■ Extracted entries
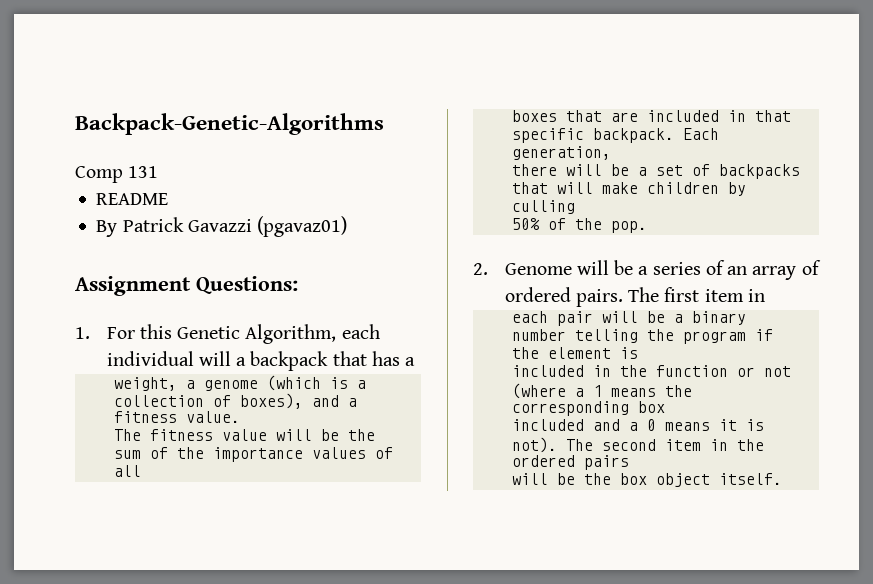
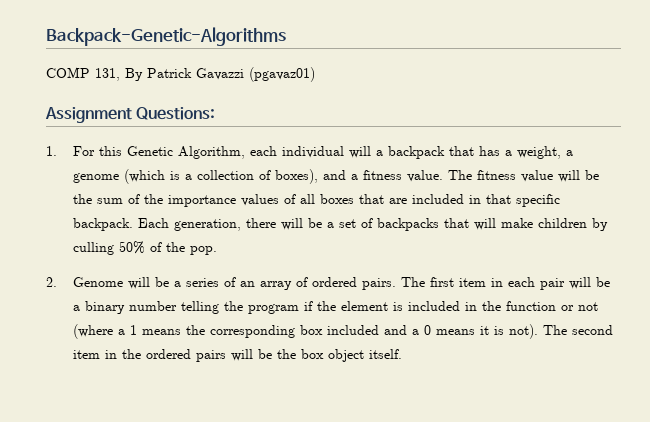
- Comp 131
- README
- By Patrick Gavazzi (pgavaz01)
+ COMP 131, By Patrick Gavazzi (pgavaz01)
- 1. For this Genetic Algorithm, each individual will a backpack that has a
- weight, a genome (which is a collection of boxes), and a fitness value.
- The fitness value will be the sum of the importance values of all
- boxes that are included in that specific backpack.
+ 1. For this Genetic Algorithm, each individual will a backpack that has a weight, a genome (which is a collection of boxes), and a fitness value. The fitness value will be the sum of the importance values of all boxes that are included in that specific backpack.
- Each generation,
- there will be a set of backpacks that will make children by culling
- 50% of the pop.
+ Each generation, there will be a set of backpacks that will make children by culling 50% of the pop.
- The first item in
- each pair will be a binary number telling the program if the element is
- included in the function or not (where a 1 means the corresponding box
- included and a 0 means it is not).
+ The first item in each pair will be a binary number telling the program if the element is included in the function or not (where a 1 means the corresponding box included and a 0 means it is not).
- The second item in the ordered pairs
- will be the box object itself.
+ The second item in the ordered pairs will be the box object itself.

■ Exercise requirements
Search the records for the word "will". Copy every line that has it.

■ Task solution
- 1. For this Genetic Algorithm, each individual will a backpack that has a
- The fitness value will be the sum of the importance values of all
+ 1. For this Genetic Algorithm, each individual will a backpack that has a weight, a genome (which is a collection of boxes), and a fitness value. The fitness value will be the sum of the importance values of all boxes that are included in that specific backpack.
- there will be a set of backpacks that will make children by culling
+ Each generation, there will be a set of backpacks that will make children by culling 50% of the pop.
- each pair will be a binary number telling the program if the element is
+ The first item in each pair will be a binary number telling the program if the element is included in the function or not (where a 1 means the corresponding box included and a 0 means it is not).
- will be the box object itself.
+ The second item in the ordered pairs will be the box object itself.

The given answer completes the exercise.